Unsurprisingly, few Republicans were found to currently be behind impeachment: about 14 percent with the FiveThirtyEight numbers, 8 percent at Civiqs, 12 percent at Politico/Morning Consult, and 6 percent (again, asking if Trump should be completely removed) with Quinnipiac. Despite this low support among Republicans, FiveThirtyEight found support for impeachment is nevertheless rising among that group too — it stayed between 8 and 12 percent all year until the end of September before increasing.
None of this is a guarantee of continued support — as HuffPost’s Ariel Edwards-Levy notes, polling on impeachment has seen wide variability based on how questions are written, and it’s hard to say how voters will react to an ongoing investigation. But polls released in the first weeks following the release of the whistleblower’s report indicate that support for impeachment seems to be growing.
The latest data suggests launching an impeachment inquiry was a good idea
These trends are in line with polls taken at the end of September, all of which showed support for impeachment averaging near 50 percent, and growing.
All of this seems to suggest recent revelations about Trump’s conduct with Ukraine have energized Democrats, and changed the thinking of some independents (and a few Republicans) on impeachment. It remains to be seen whether these changes will stick.
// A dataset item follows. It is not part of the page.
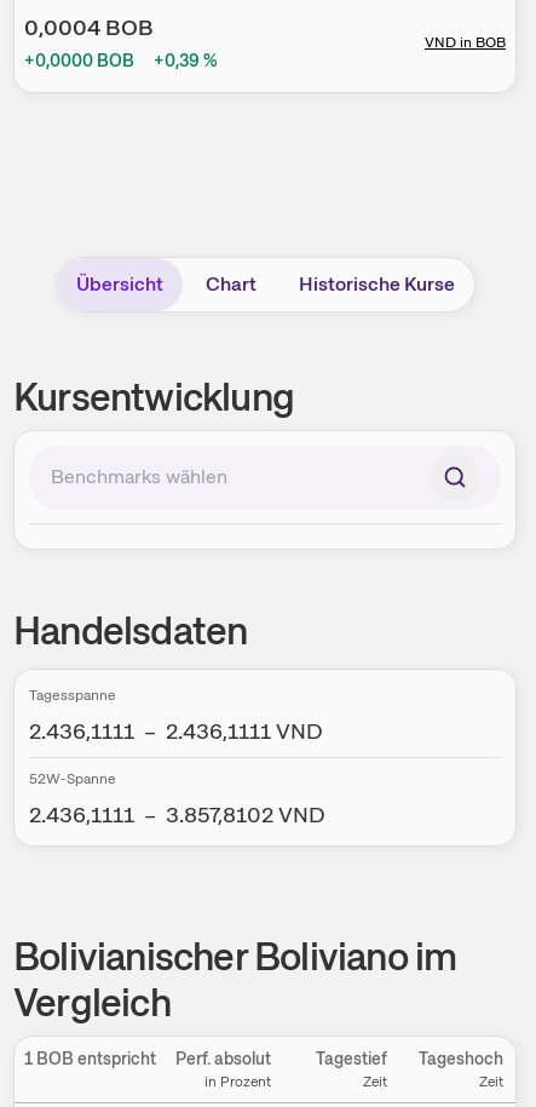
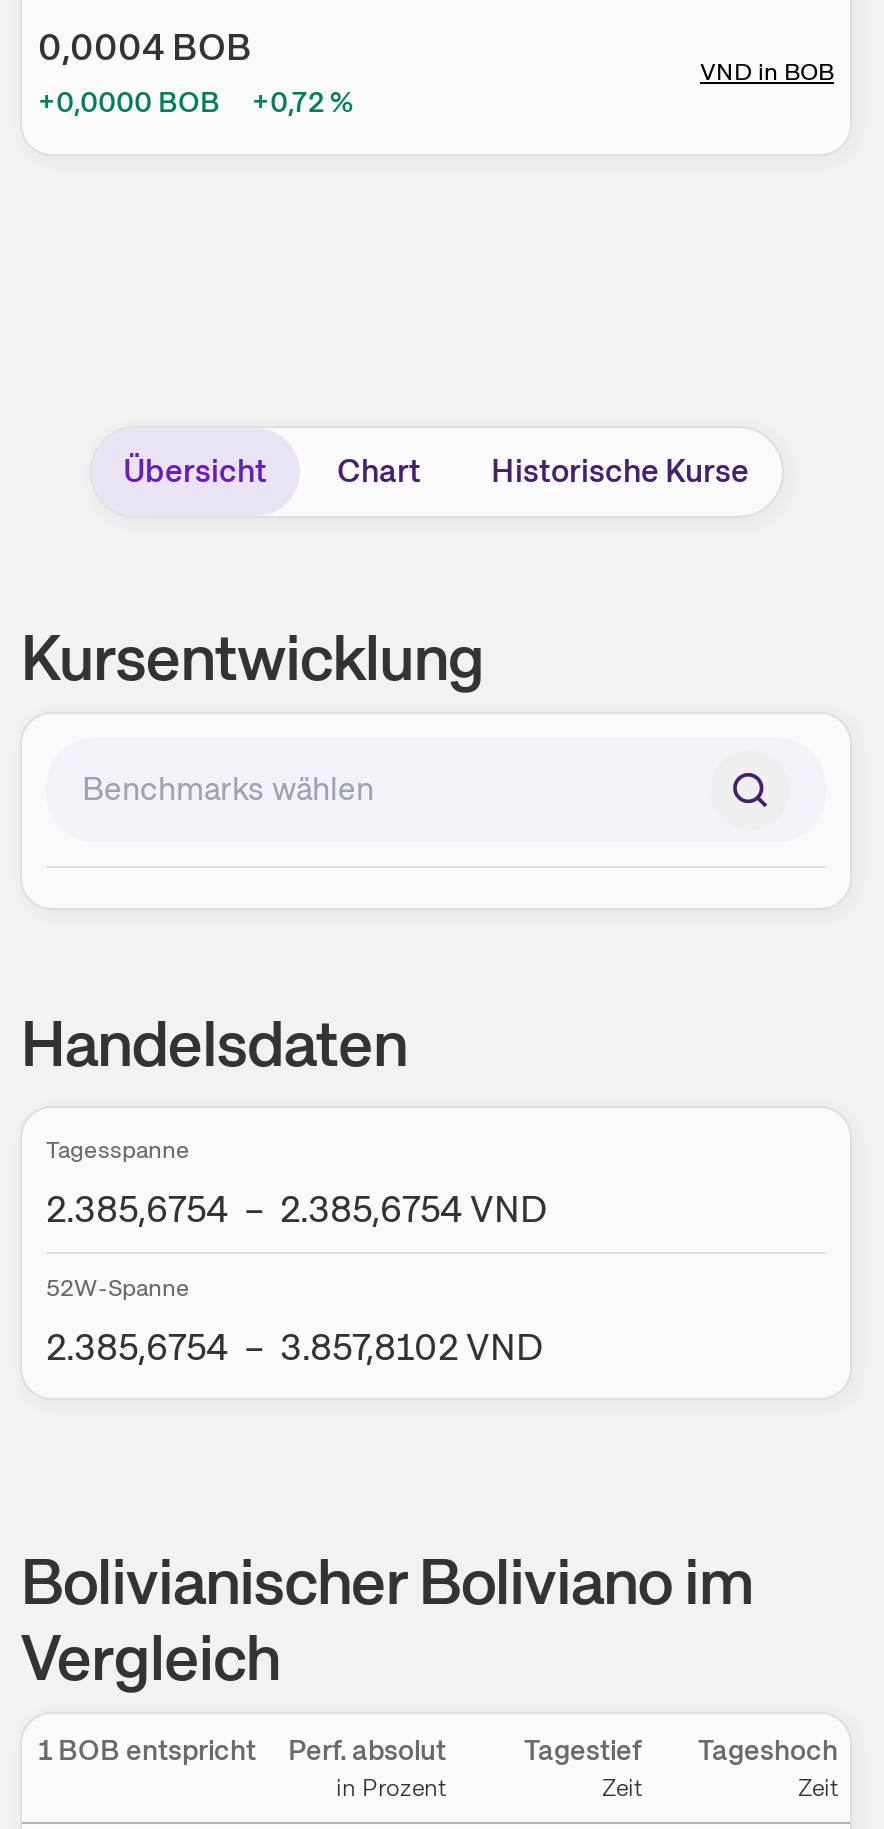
[24,50,218,72] +0,0000 BOB +0,39 % -> [38,84,354,120] +0,0000 BOB +0,72 %
[29,717,323,745] 2.436,1111 – 2.436,1111 VND -> [46,1186,548,1232] 2.385,6754 – 2.385,6754 VND
[29,801,325,829] 2.436,1111 – 3.857,8102 VND -> [46,1324,544,1370] 2.385,6754 – 3.857,8102 VND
Even if they do, it’s unclear whether growing support will change lawmakers’ stance on the issue of impeachment, at least among Republicans. House Speaker Nancy Pelosi reportedly used polls to sway members of her caucus unsure about the impeachment inquiry, but just one House GOP member, Rep. Mark Amodei, currently supports some sort of investigation (and Amodei has been clear he does not back impeachment). And the shifts among Republican voters in these latest polls are far from dramatic enough to make GOP lawmakers change their stances.
Regardless of how Republicans feel about it, an impeachment inquiry is now underway. Most Democrats in the House now support an impeachment inquiry, but backing that is not the same as a vote for articles of impeachment. Indeed, some of those the Post-Schar poll asked who support the inquiry (11 percent) said they do not want to see the House actually impeach Trump, and support for Trump’s complete removal was lower in the Quinnipiac poll than support for impeachment in other surveys.
Overall, though, Pelosi has 58 percent of voters who support her caucus’s inquiry — and 86 percent of those people want the House to vote to remove Trump from office. That, plus the spike of pro-impeachment support in early polls, seem to support her position — and possibly, her decision to wait for a relatively straightforward scandal that happened while Trump was in office.
According to FiveThirtyEight’s calculations, Democrats have backed impeachment throughout the Trump administration, ranging from around 63 percent to around 74 percent — and some among the base have pushed for impeachment inquiries over Mueller’s findings and Trump’s sexual misconduct allegations.
Pelosi had pushed back against those in her caucus who wanted to move faster with an impeachment inquiry — until the Ukraine scandal hit, when she told the public: “The times have found us today.”